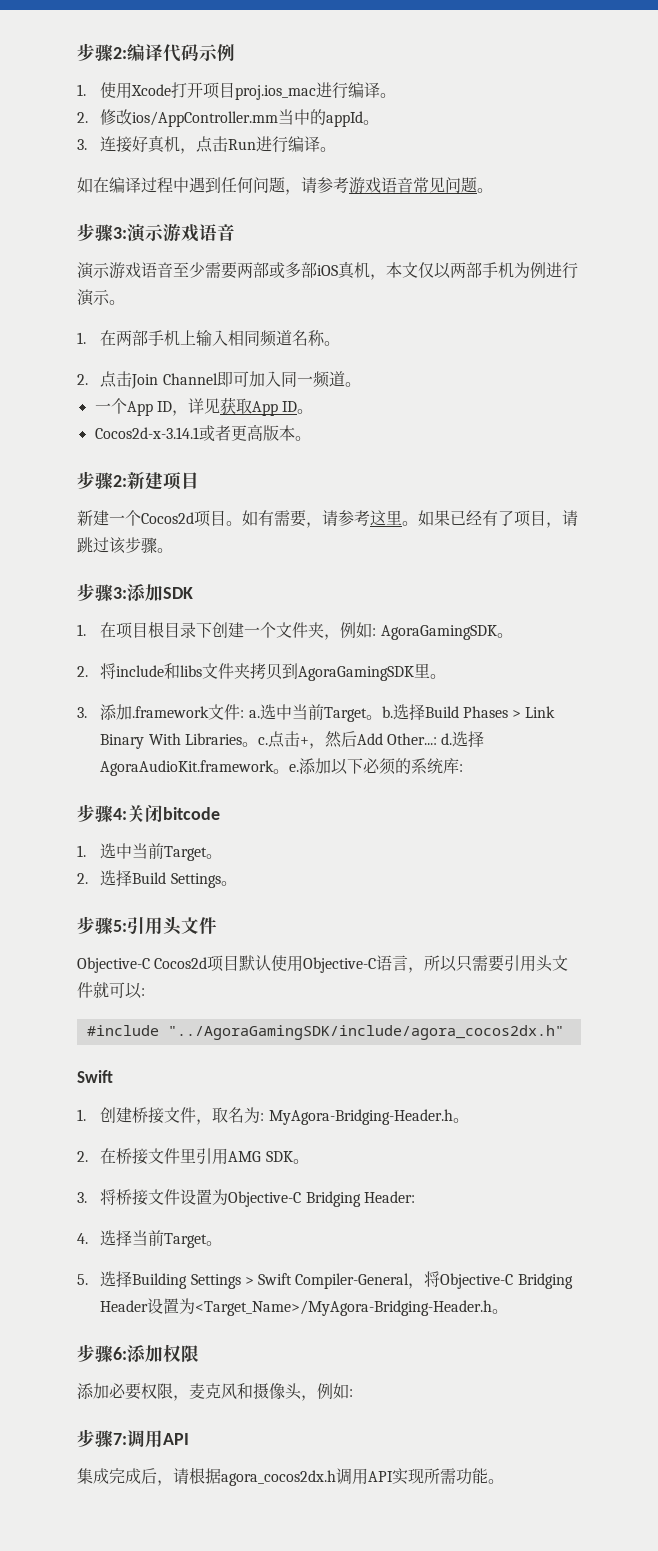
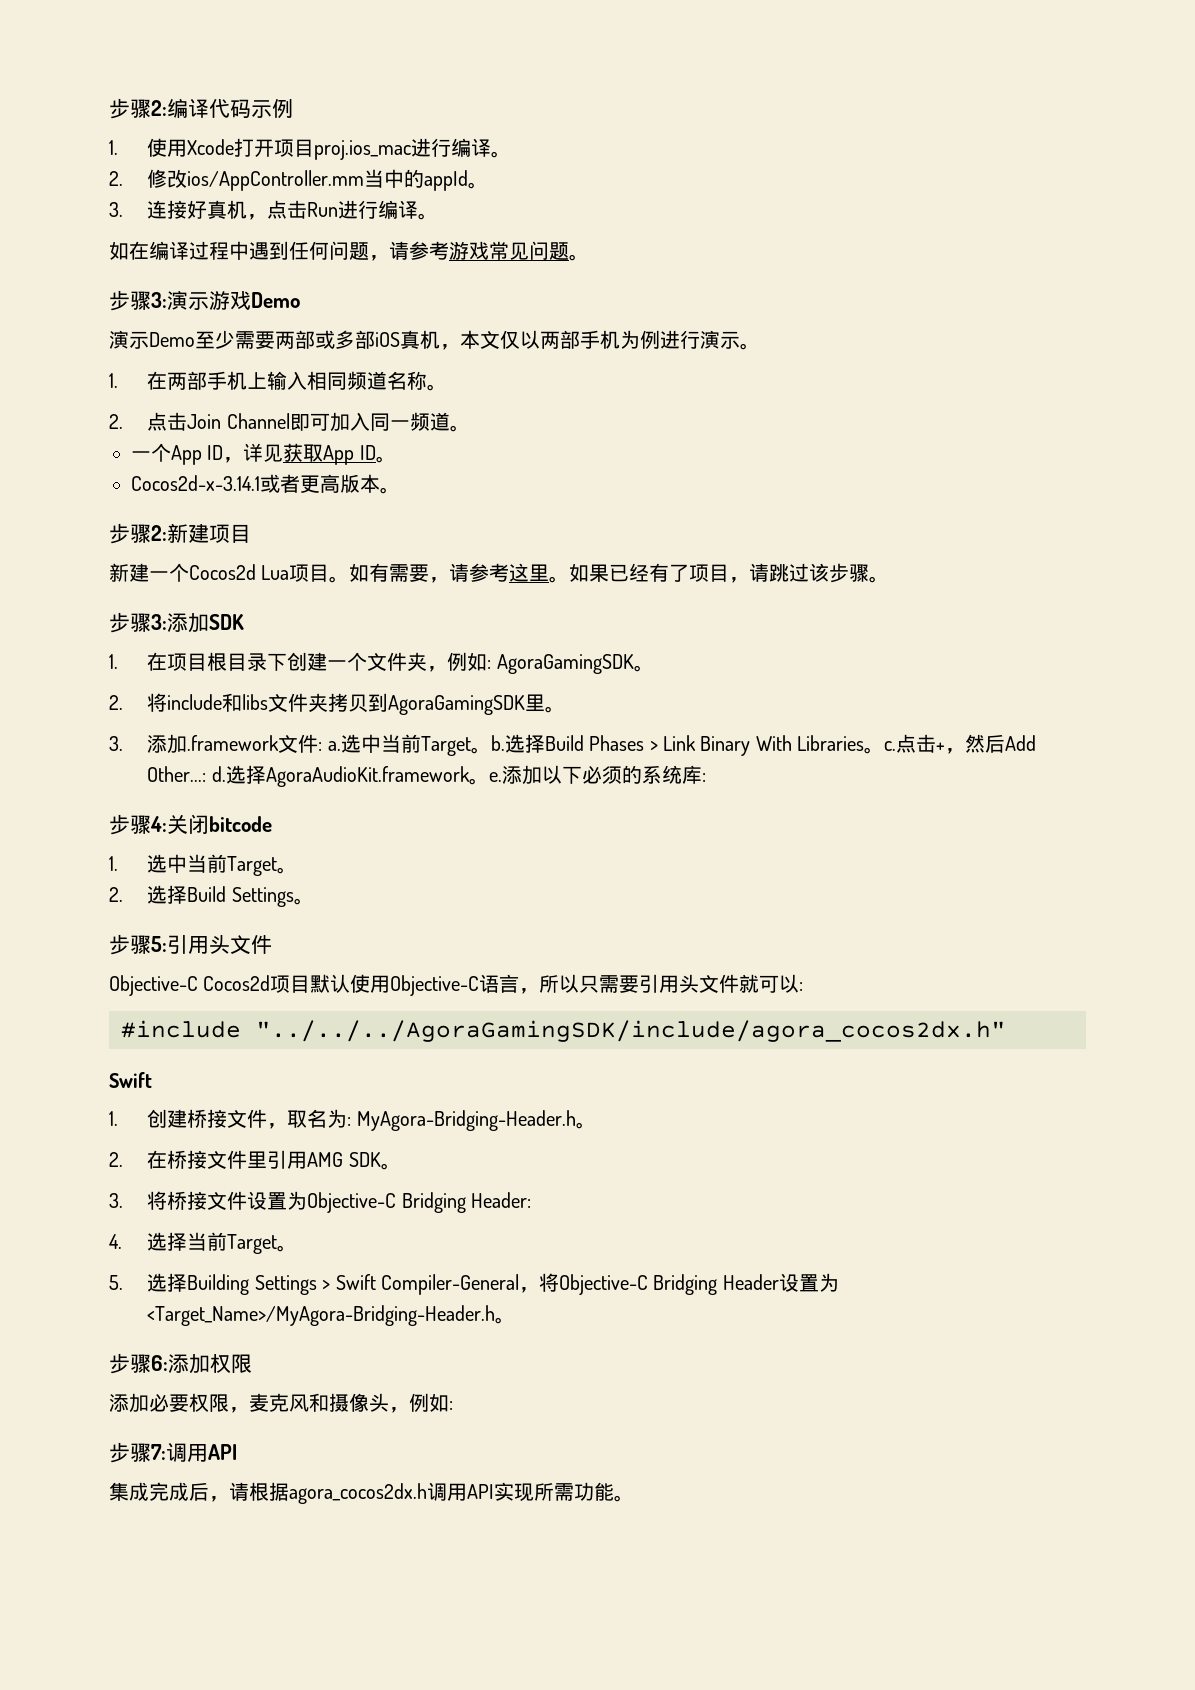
- 如在编译过程中遇到任何问题，请参考游戏语音常见问题。
+ 如在编译过程中遇到任何问题，请参考游戏常见问题。
- 步骤3:演示游戏语音
- 演示游戏语音至少需要两部或多部iOS真机，本文仅以两部手机为例进行演示。
+ 步骤3:演示游戏Demo
+ 演示Demo至少需要两部或多部iOS真机，本文仅以两部手机为例进行演示。
- 新建一个Cocos2d项目。
+ 新建一个Cocos2d Lua项目。
- #include "../AgoraGamingSDK/include/agora_cocos2dx.h"
+ #include "../../../AgoraGamingSDK/include/agora_cocos2dx.h"

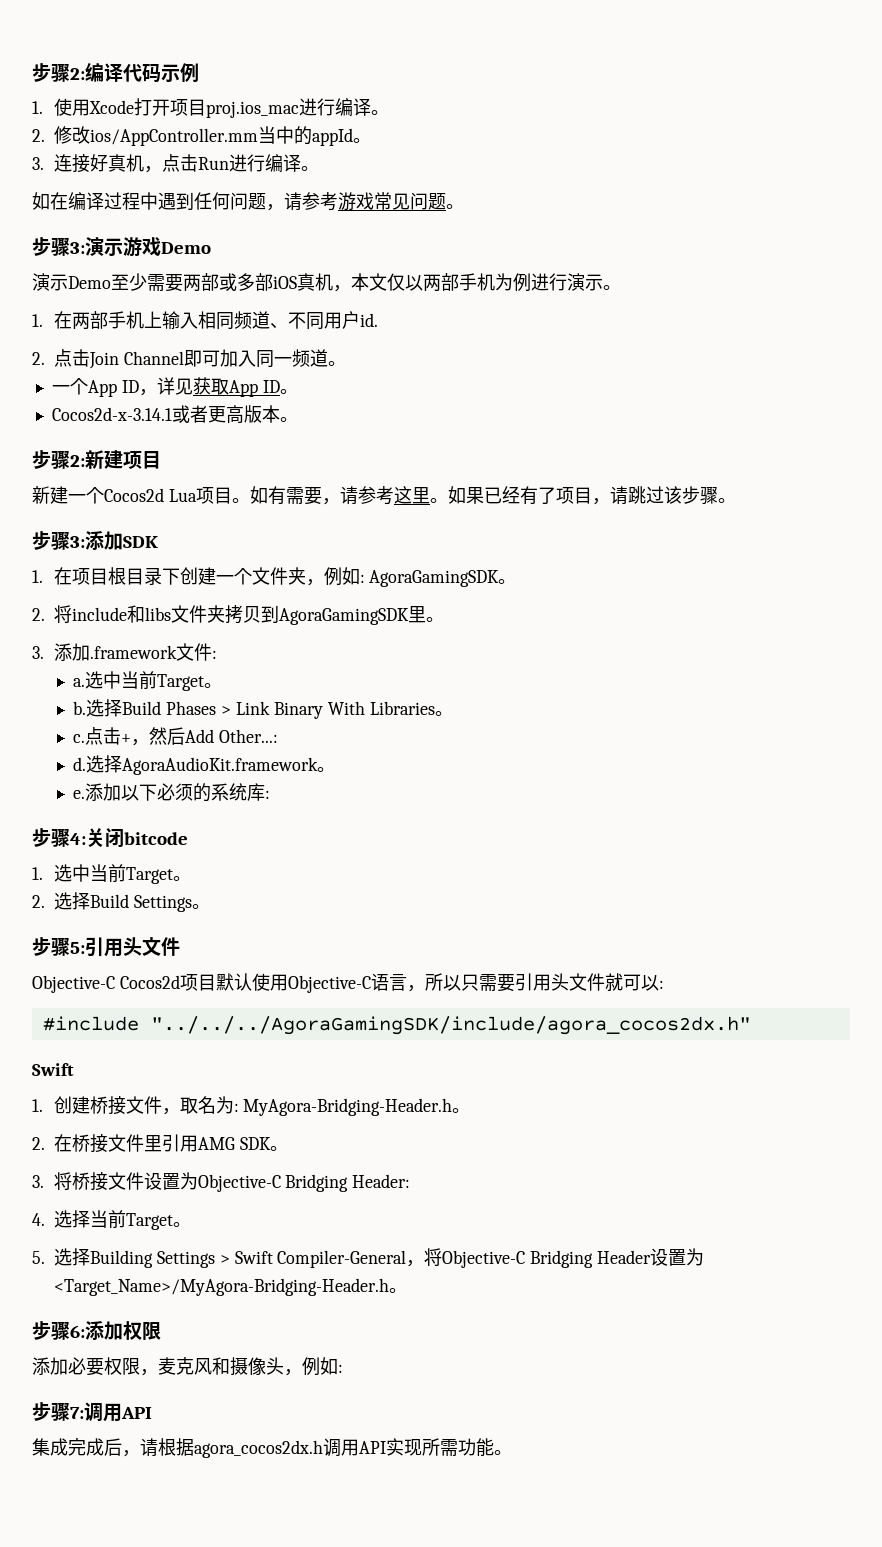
- 1.在两部手机上输入相同频道名称。
+ 1.在两部手机上输入相同频道、不同用户id.
- 3.添加.framework文件: a.选中当前Target。b.
+ 3.添加.framework文件:
+ a.选中当前Target。
+ b.
- 选择Build Phases > Link Binary With Libraries。c.
+ 选择Build Phases > Link Binary With Libraries。
+ c.
- 点击+，然后Add Other...: d.
+ 点击+，然后Add Other...:
+ d.
- 选择AgoraAudioKit.framework。e.
+ 选择AgoraAudioKit.framework。
+ e.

□ □ □ □ □ □ □

§ Task goal:
Scan the entries above and show each line that contains the word "选中当前Target".

§ Solved exercise:
- 3.添加.framework文件: a.选中当前Target。b.
+ a.选中当前Target。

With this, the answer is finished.